◆ EXERCISE REQUIREMENTS ◆
State how many lines of the entries include the string "proteases", please, leaving out everything but the number.

◆ MATERIAL PROVIDED ◆
·····

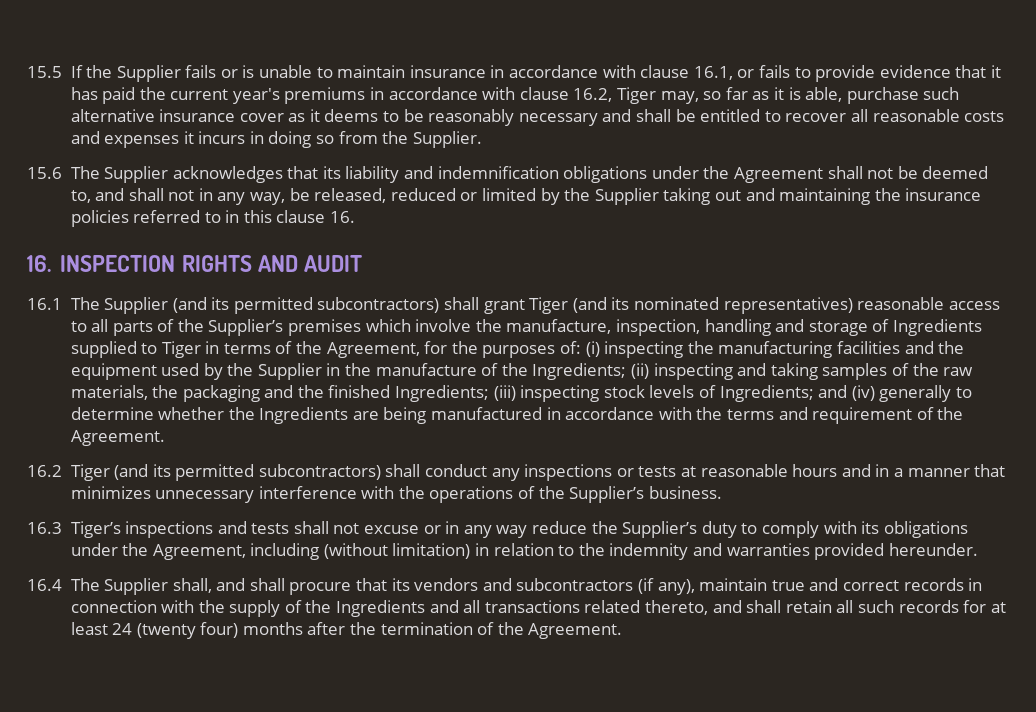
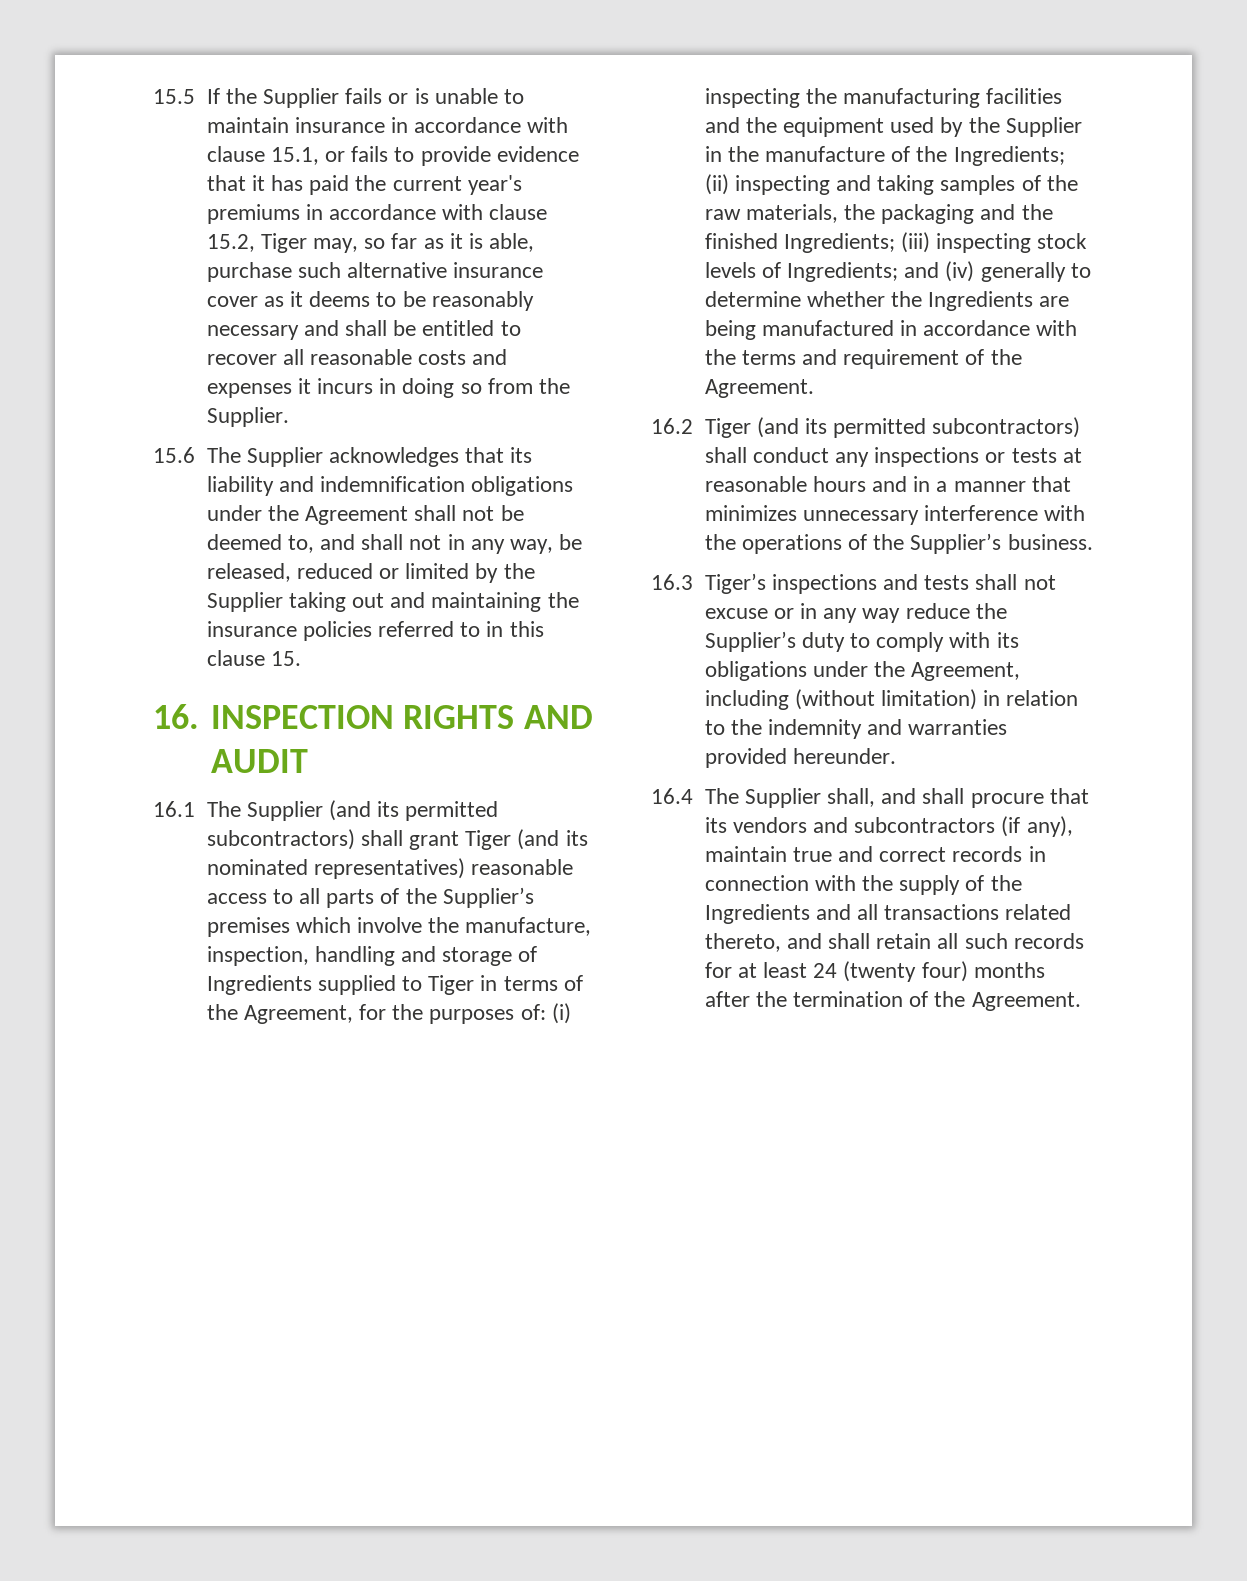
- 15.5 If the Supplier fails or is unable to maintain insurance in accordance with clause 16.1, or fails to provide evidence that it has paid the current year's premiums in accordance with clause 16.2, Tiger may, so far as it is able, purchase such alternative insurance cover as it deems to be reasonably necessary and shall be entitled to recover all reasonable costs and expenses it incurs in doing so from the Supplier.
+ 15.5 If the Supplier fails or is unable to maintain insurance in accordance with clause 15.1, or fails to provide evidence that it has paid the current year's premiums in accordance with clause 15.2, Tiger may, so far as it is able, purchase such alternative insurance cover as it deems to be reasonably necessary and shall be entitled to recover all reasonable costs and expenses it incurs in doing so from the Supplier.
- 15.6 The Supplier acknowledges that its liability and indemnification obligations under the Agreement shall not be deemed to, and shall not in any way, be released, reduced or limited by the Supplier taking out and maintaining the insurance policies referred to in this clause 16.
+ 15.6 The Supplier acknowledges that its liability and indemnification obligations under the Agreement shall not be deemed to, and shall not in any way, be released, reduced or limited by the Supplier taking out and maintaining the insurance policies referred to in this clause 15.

·····

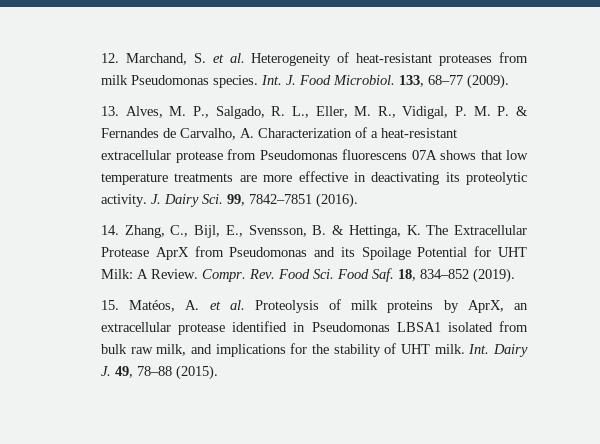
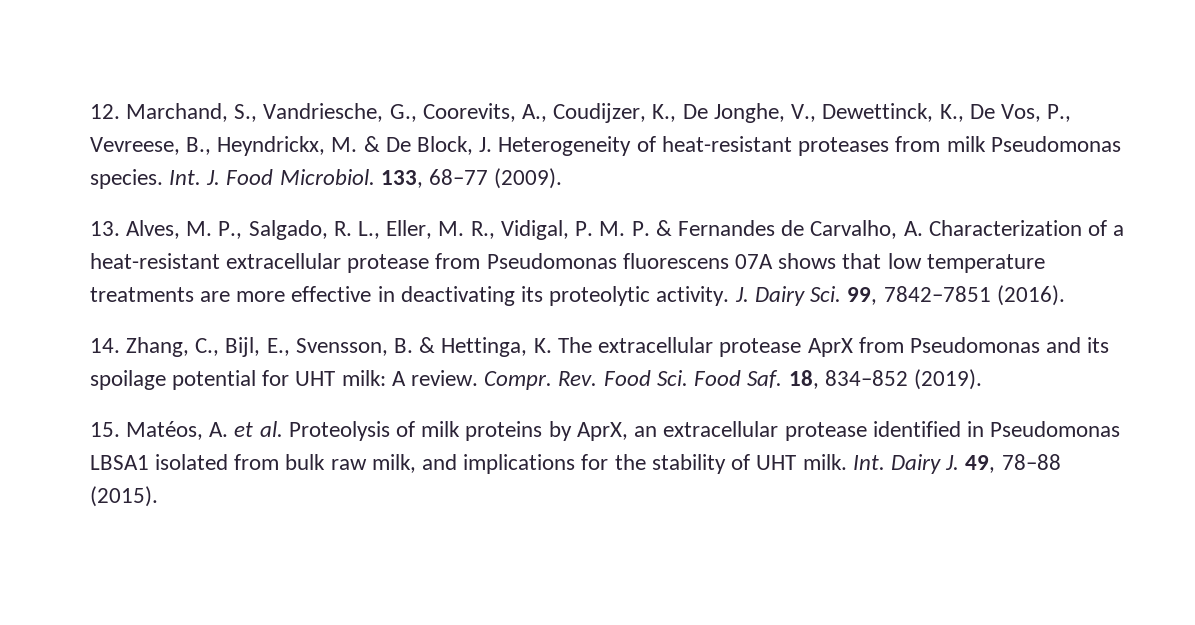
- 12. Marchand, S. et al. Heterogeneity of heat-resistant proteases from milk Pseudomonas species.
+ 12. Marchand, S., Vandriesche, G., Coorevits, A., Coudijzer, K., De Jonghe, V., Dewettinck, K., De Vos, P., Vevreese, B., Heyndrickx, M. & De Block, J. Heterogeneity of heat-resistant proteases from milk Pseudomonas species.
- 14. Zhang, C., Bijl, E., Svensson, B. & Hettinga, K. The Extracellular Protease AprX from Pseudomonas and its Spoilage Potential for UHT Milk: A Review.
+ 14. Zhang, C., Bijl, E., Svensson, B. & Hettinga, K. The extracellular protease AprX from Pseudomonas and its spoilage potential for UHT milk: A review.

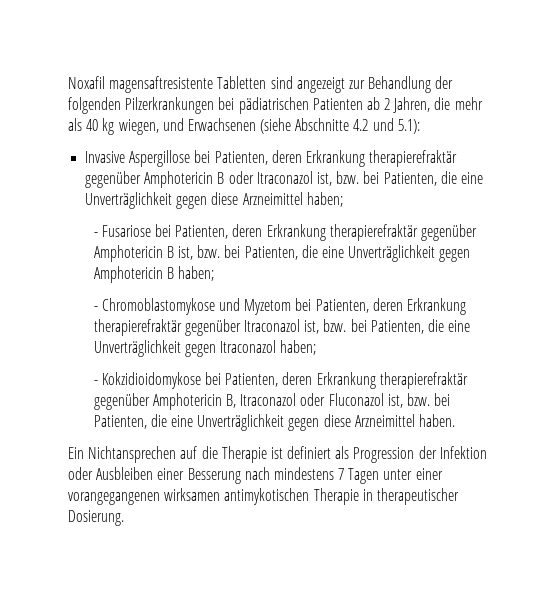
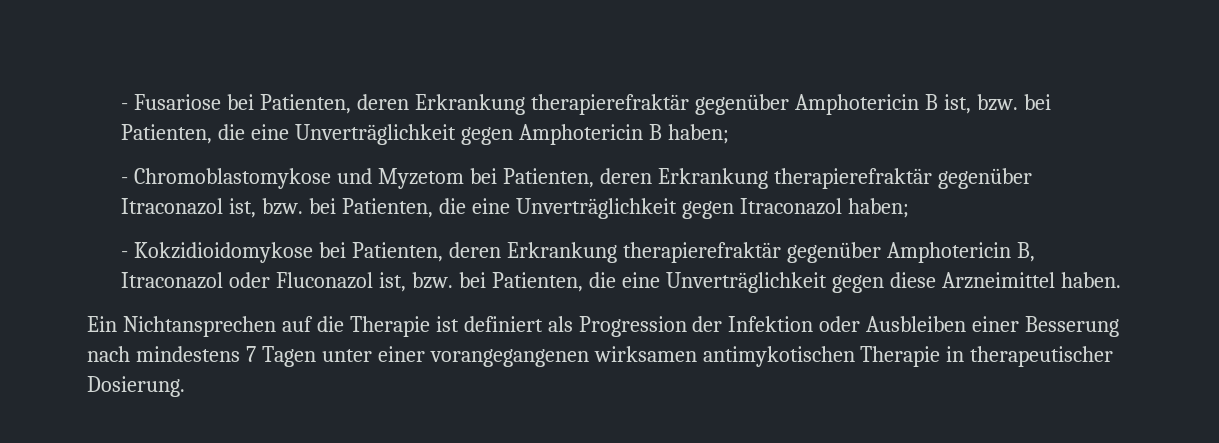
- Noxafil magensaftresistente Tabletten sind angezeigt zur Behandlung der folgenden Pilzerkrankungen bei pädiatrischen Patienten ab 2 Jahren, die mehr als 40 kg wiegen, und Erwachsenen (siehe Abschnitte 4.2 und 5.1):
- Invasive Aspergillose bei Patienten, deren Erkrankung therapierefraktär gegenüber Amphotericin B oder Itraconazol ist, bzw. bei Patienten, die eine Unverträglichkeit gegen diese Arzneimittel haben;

·····

◆ COMPLETED TASK ◆
2